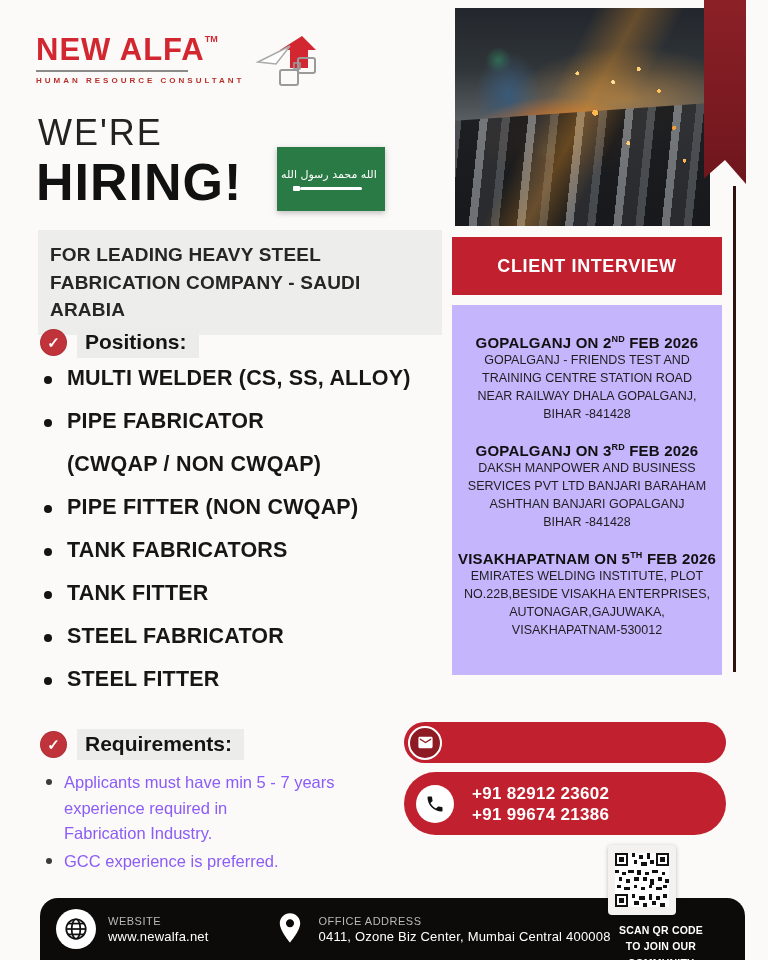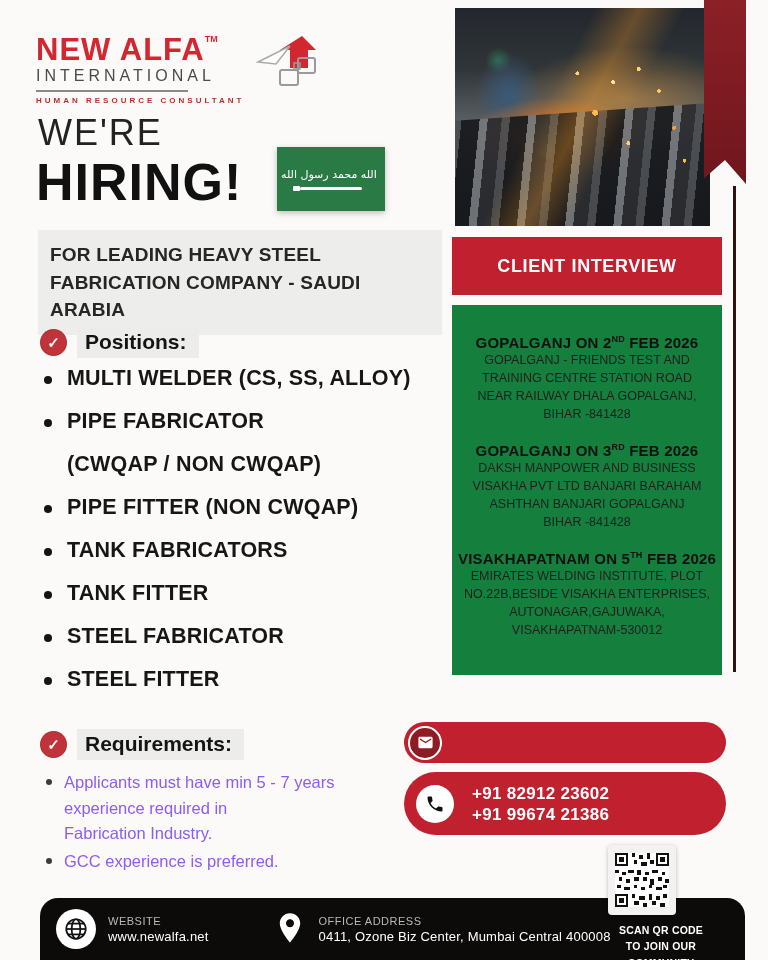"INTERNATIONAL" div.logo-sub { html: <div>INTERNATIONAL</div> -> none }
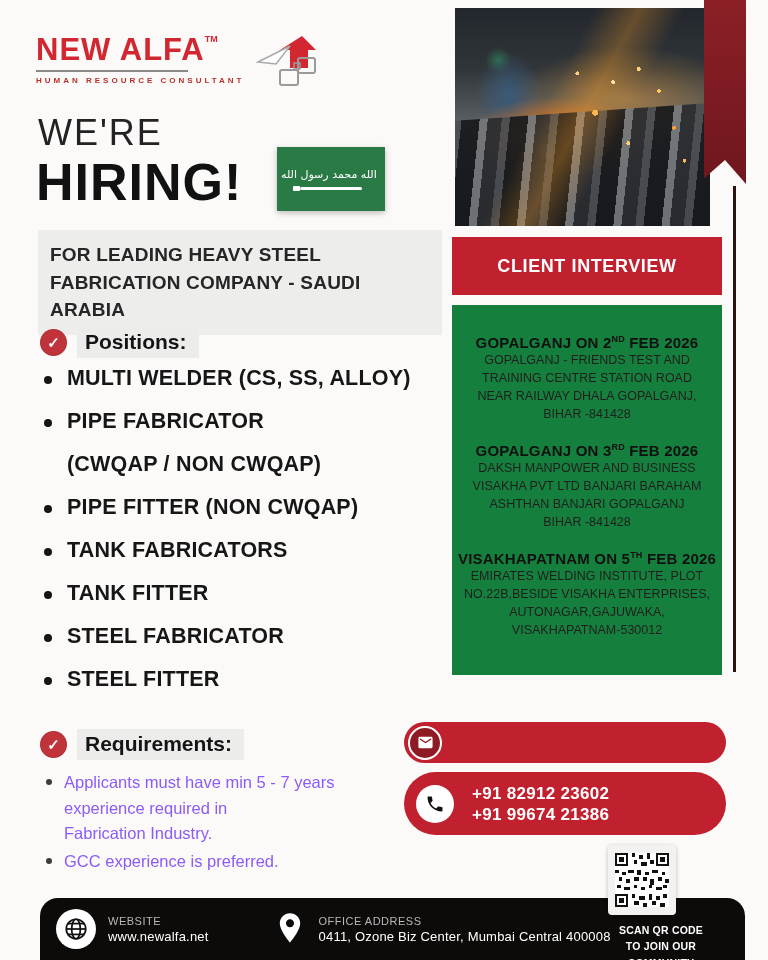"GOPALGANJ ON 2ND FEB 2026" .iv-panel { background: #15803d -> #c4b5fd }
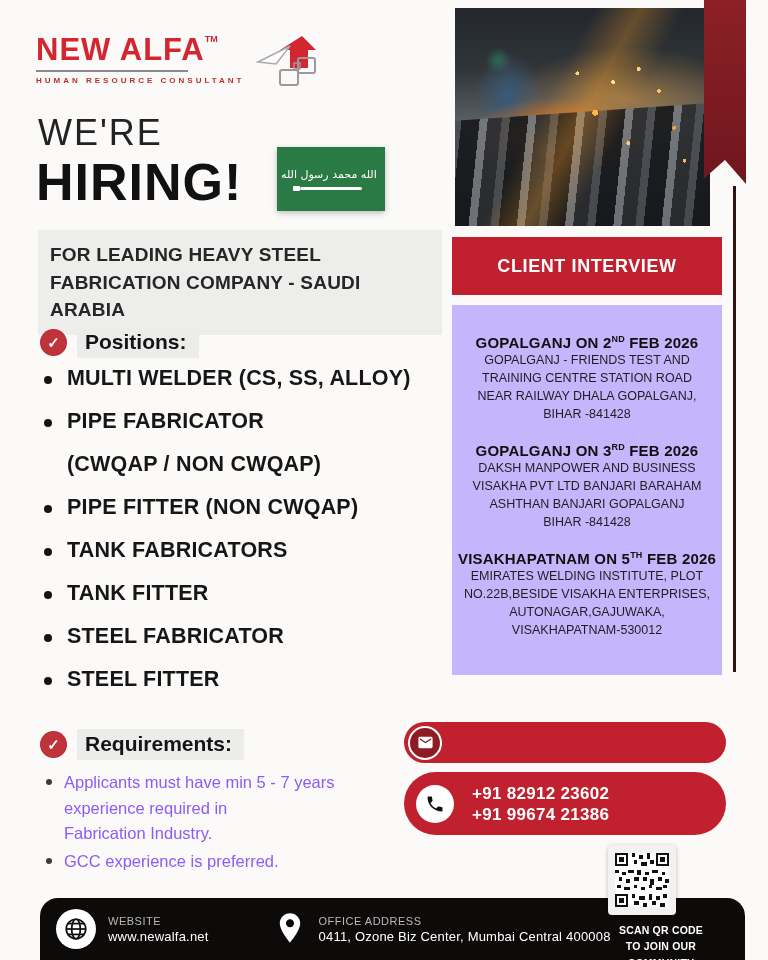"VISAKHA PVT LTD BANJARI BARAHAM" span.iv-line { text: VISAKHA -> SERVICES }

...

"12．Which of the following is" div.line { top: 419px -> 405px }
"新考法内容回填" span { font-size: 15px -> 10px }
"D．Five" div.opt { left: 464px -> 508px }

...

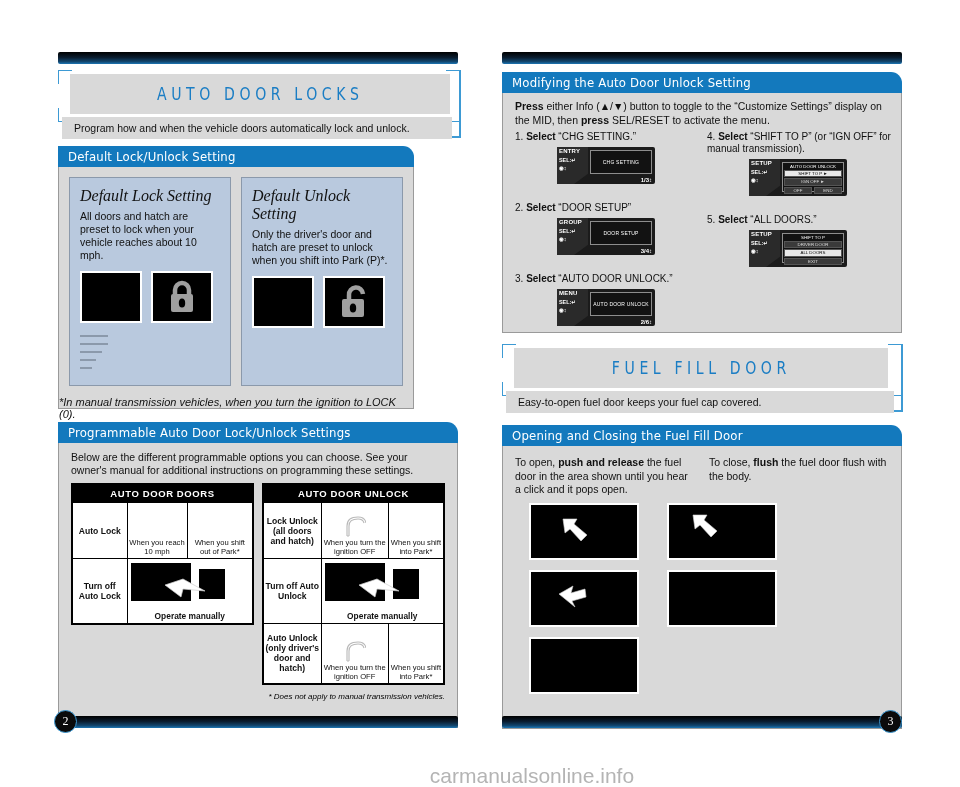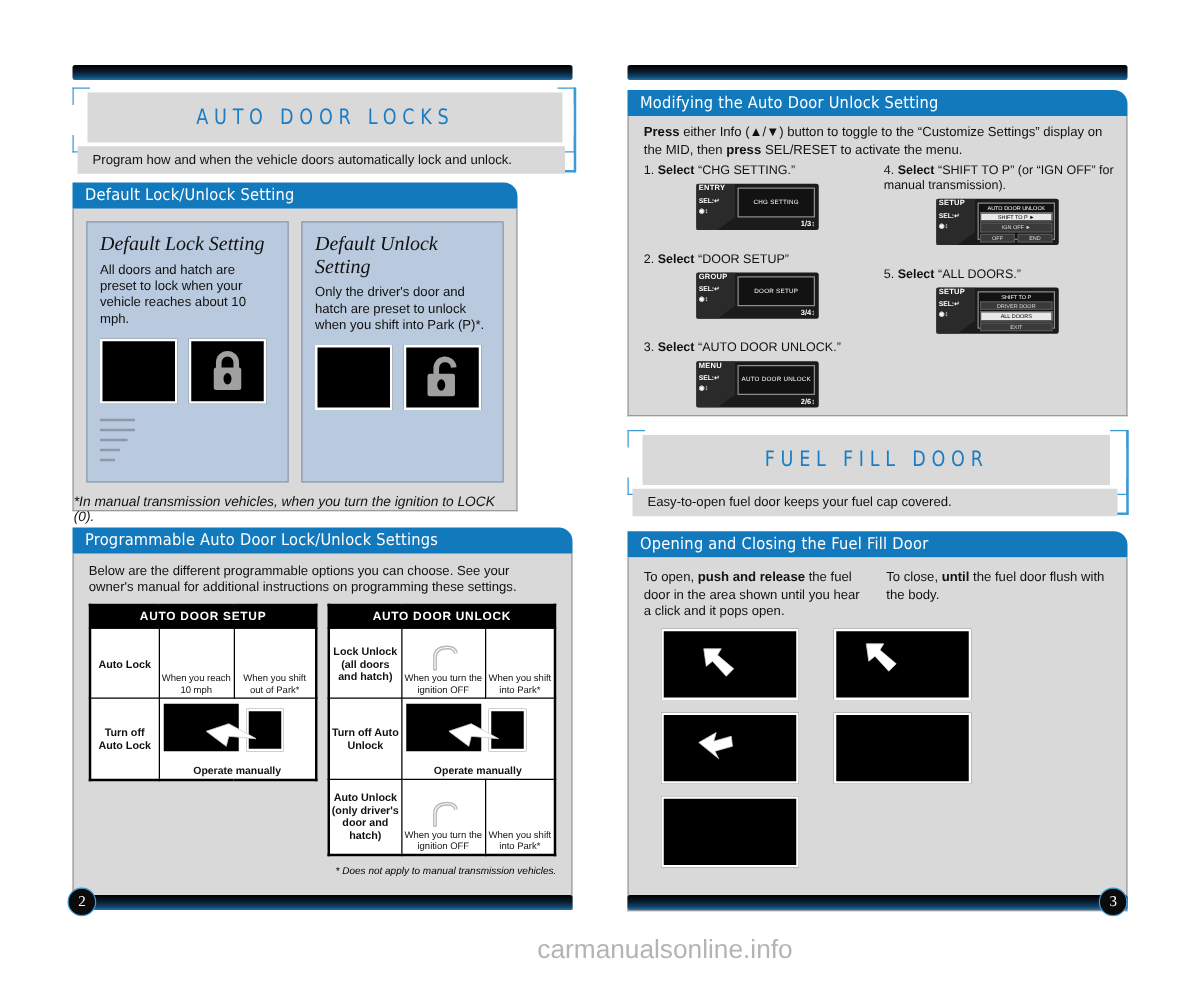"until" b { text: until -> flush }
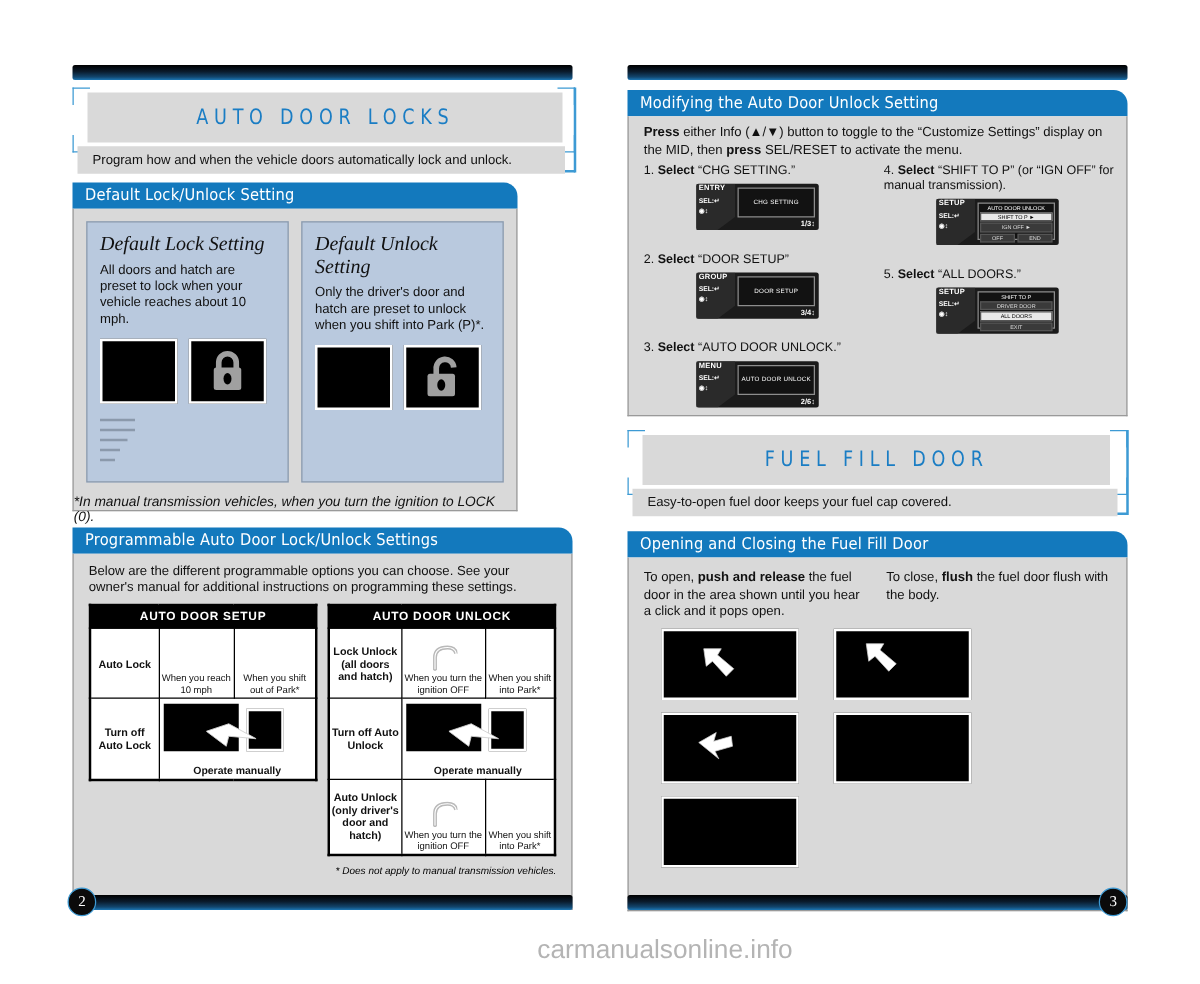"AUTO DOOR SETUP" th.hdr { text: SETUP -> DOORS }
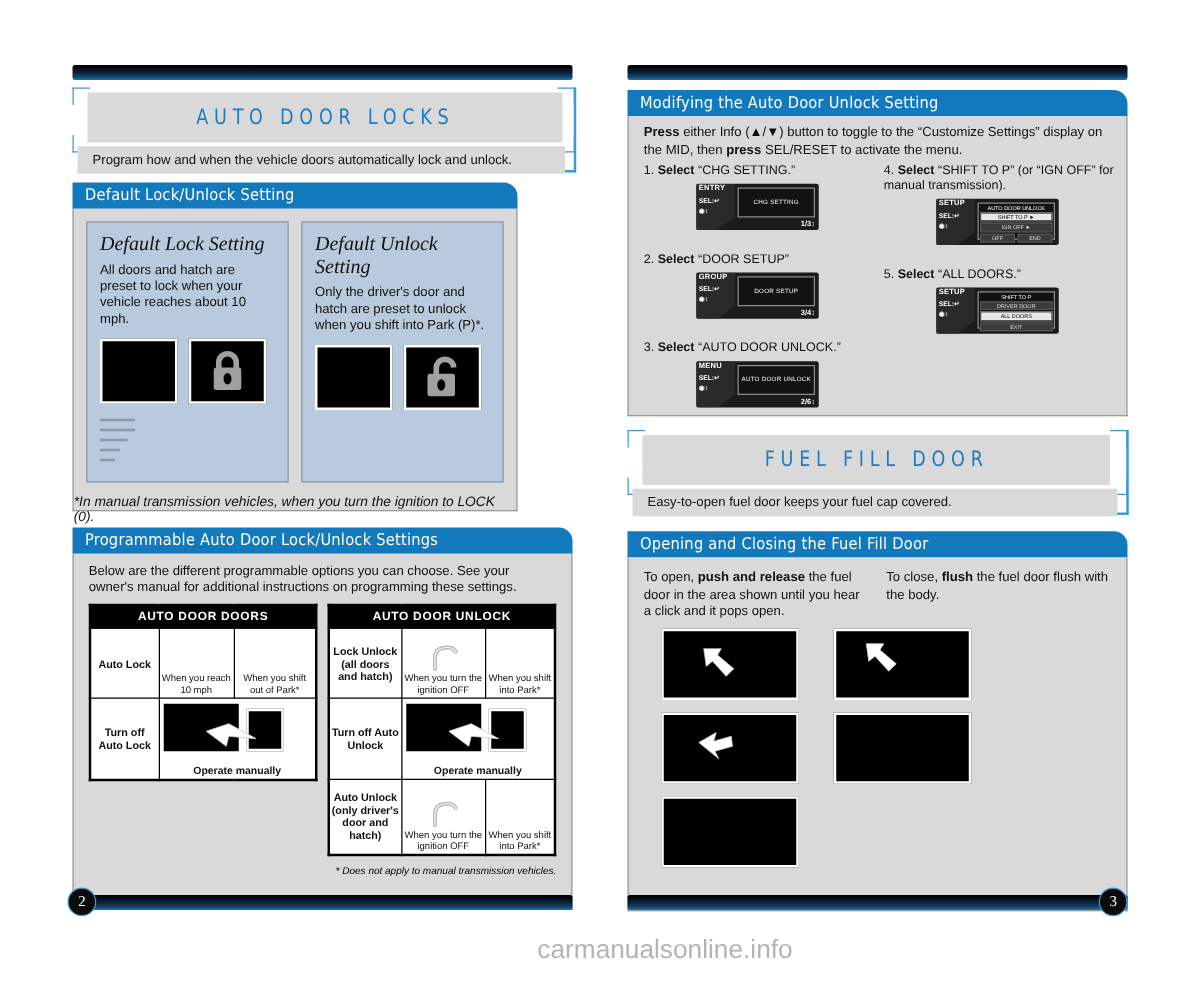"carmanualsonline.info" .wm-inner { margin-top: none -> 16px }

■ PROBLEM TO WORK ON
Output exactly one stretch of the listing: from the line containing "font-size: 15px ->" through the line containing "left: 464px ->", both end lines included.

■ RESPONSE AREA
"新考法内容回填" span { font-size: 15px -> 10px }
"D．Five" div.opt { left: 464px -> 508px }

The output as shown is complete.